● WORK ITEM:
Repeat the listing exactly. Do not carry over any pictures.

══ INPUT RECORDS

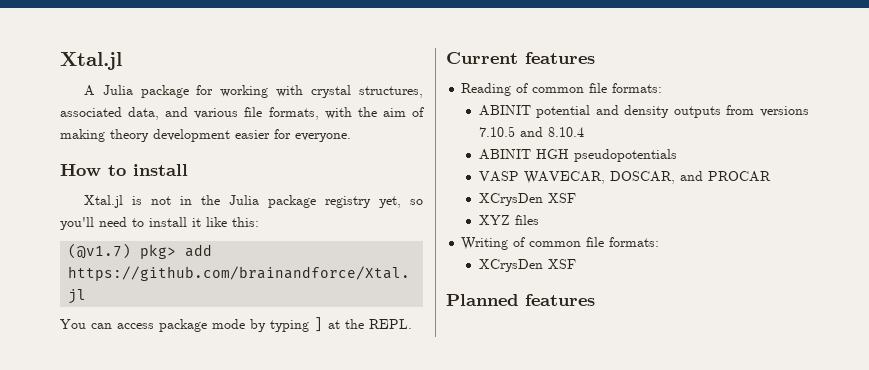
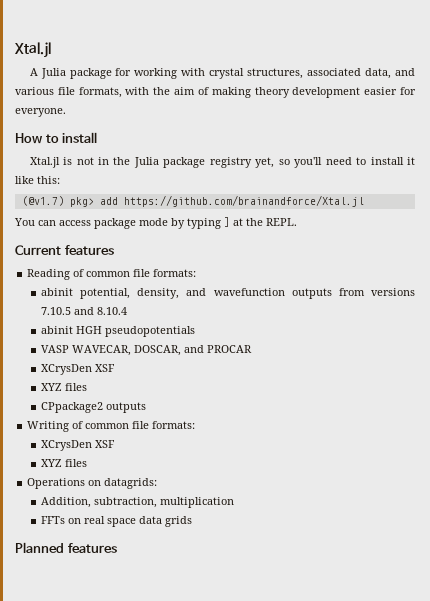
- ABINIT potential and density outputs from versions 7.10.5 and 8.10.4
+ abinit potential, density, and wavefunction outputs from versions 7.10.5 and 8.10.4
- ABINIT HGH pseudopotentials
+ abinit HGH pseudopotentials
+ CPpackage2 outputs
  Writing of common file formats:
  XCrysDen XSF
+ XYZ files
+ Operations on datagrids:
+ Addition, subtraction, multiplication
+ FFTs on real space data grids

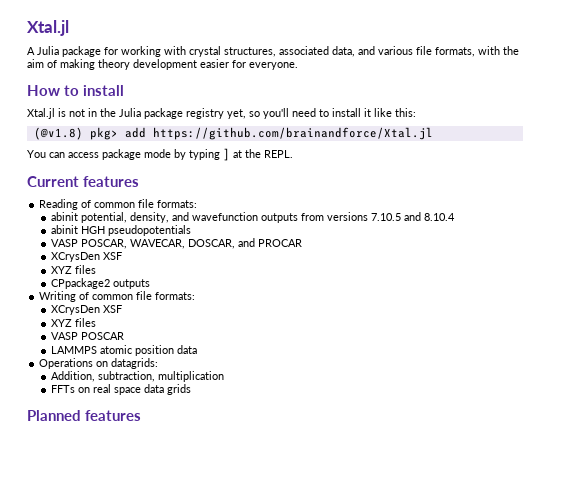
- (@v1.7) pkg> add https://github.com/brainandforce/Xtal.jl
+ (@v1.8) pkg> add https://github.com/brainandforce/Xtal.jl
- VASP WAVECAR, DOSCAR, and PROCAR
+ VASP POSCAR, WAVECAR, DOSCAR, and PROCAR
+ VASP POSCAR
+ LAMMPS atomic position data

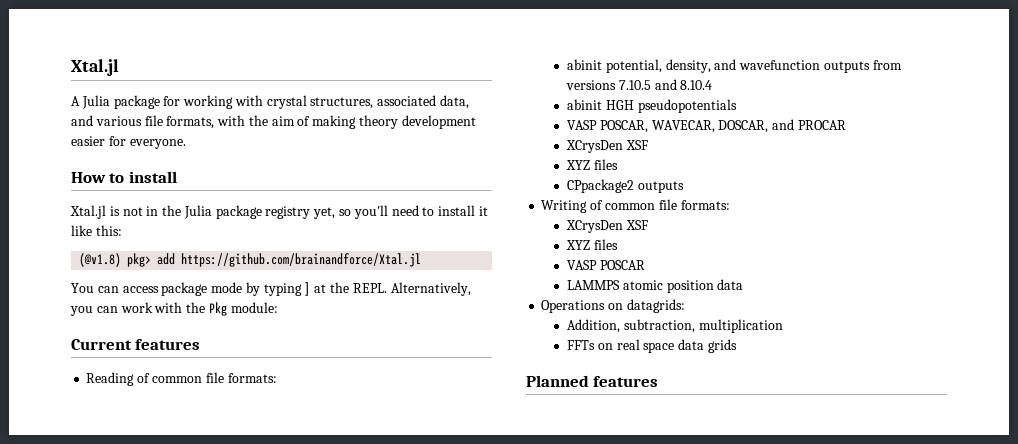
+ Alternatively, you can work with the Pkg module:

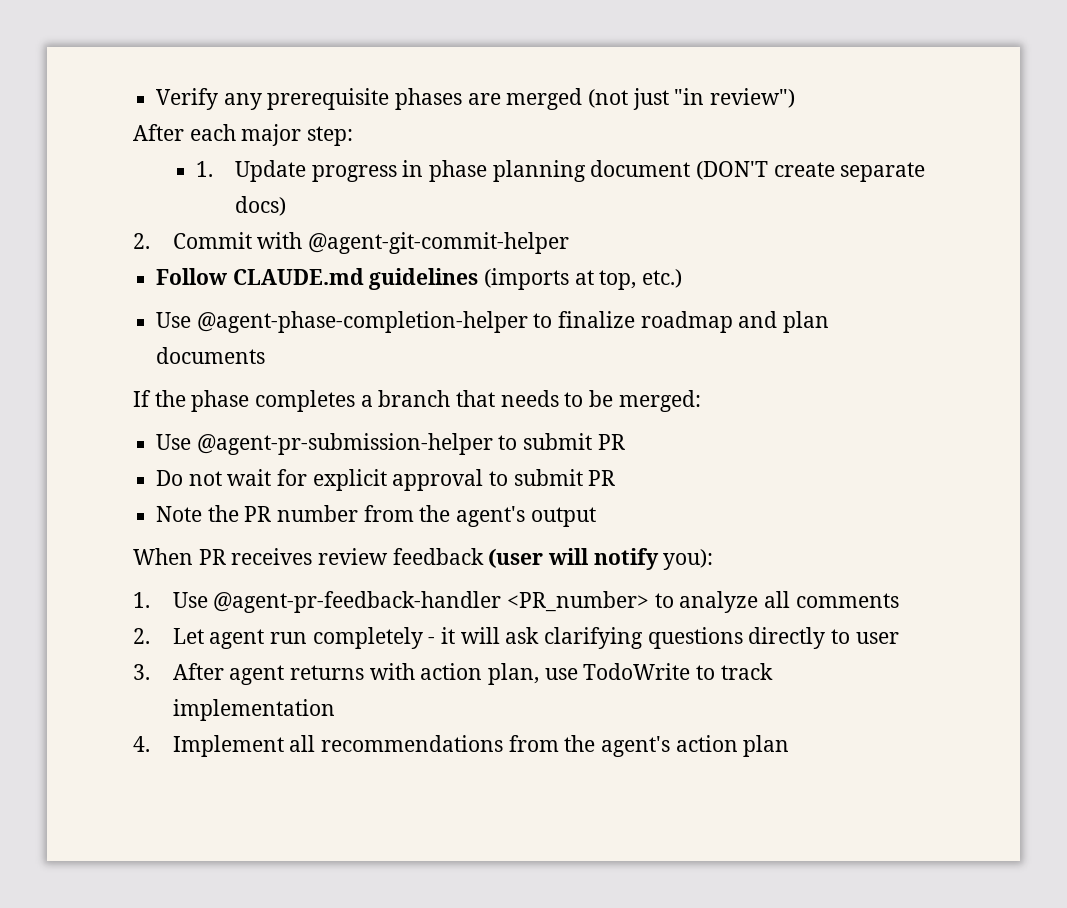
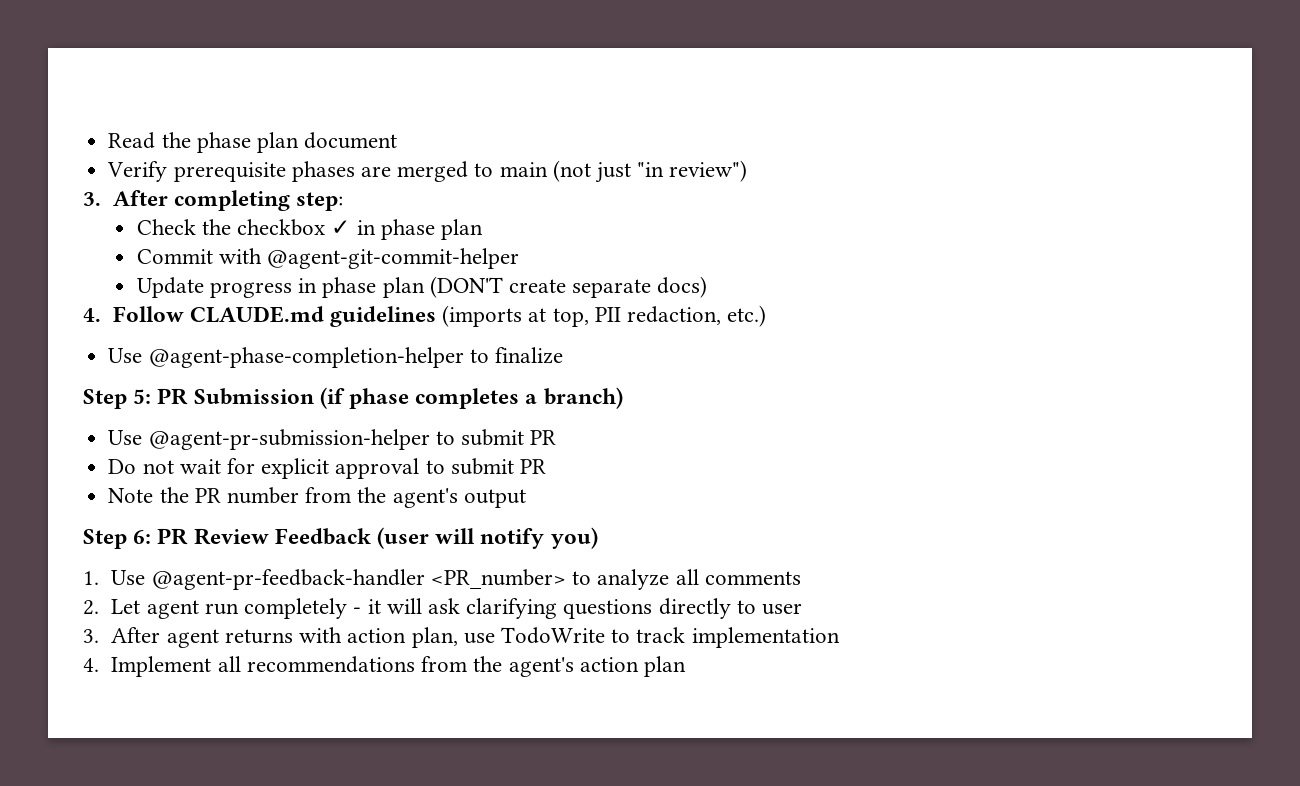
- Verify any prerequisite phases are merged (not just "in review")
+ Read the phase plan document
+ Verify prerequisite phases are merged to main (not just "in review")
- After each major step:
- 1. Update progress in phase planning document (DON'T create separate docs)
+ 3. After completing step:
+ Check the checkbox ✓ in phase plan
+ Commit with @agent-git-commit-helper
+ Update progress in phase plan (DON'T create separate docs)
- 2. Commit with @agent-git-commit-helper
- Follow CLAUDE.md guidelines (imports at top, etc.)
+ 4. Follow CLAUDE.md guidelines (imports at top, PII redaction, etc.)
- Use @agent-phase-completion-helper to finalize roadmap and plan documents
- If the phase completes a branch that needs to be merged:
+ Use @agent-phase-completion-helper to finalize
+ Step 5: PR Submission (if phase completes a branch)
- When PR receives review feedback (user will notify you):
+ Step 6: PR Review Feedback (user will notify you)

════

● TASK ANSWER:
- ABINIT potential and density outputs from versions 7.10.5 and 8.10.4
+ abinit potential, density, and wavefunction outputs from versions 7.10.5 and 8.10.4
- ABINIT HGH pseudopotentials
+ abinit HGH pseudopotentials
+ CPpackage2 outputs
  Writing of common file formats:
  XCrysDen XSF
+ XYZ files
+ Operations on datagrids:
+ Addition, subtraction, multiplication
+ FFTs on real space data grids

- (@v1.7) pkg> add https://github.com/brainandforce/Xtal.jl
+ (@v1.8) pkg> add https://github.com/brainandforce/Xtal.jl
- VASP WAVECAR, DOSCAR, and PROCAR
+ VASP POSCAR, WAVECAR, DOSCAR, and PROCAR
+ VASP POSCAR
+ LAMMPS atomic position data

+ Alternatively, you can work with the Pkg module:

- Verify any prerequisite phases are merged (not just "in review")
+ Read the phase plan document
+ Verify prerequisite phases are merged to main (not just "in review")
- After each major step:
- 1. Update progress in phase planning document (DON'T create separate docs)
+ 3. After completing step:
+ Check the checkbox ✓ in phase plan
+ Commit with @agent-git-commit-helper
+ Update progress in phase plan (DON'T create separate docs)
- 2. Commit with @agent-git-commit-helper
- Follow CLAUDE.md guidelines (imports at top, etc.)
+ 4. Follow CLAUDE.md guidelines (imports at top, PII redaction, etc.)
- Use @agent-phase-completion-helper to finalize roadmap and plan documents
- If the phase completes a branch that needs to be merged:
+ Use @agent-phase-completion-helper to finalize
+ Step 5: PR Submission (if phase completes a branch)
- When PR receives review feedback (user will notify you):
+ Step 6: PR Review Feedback (user will notify you)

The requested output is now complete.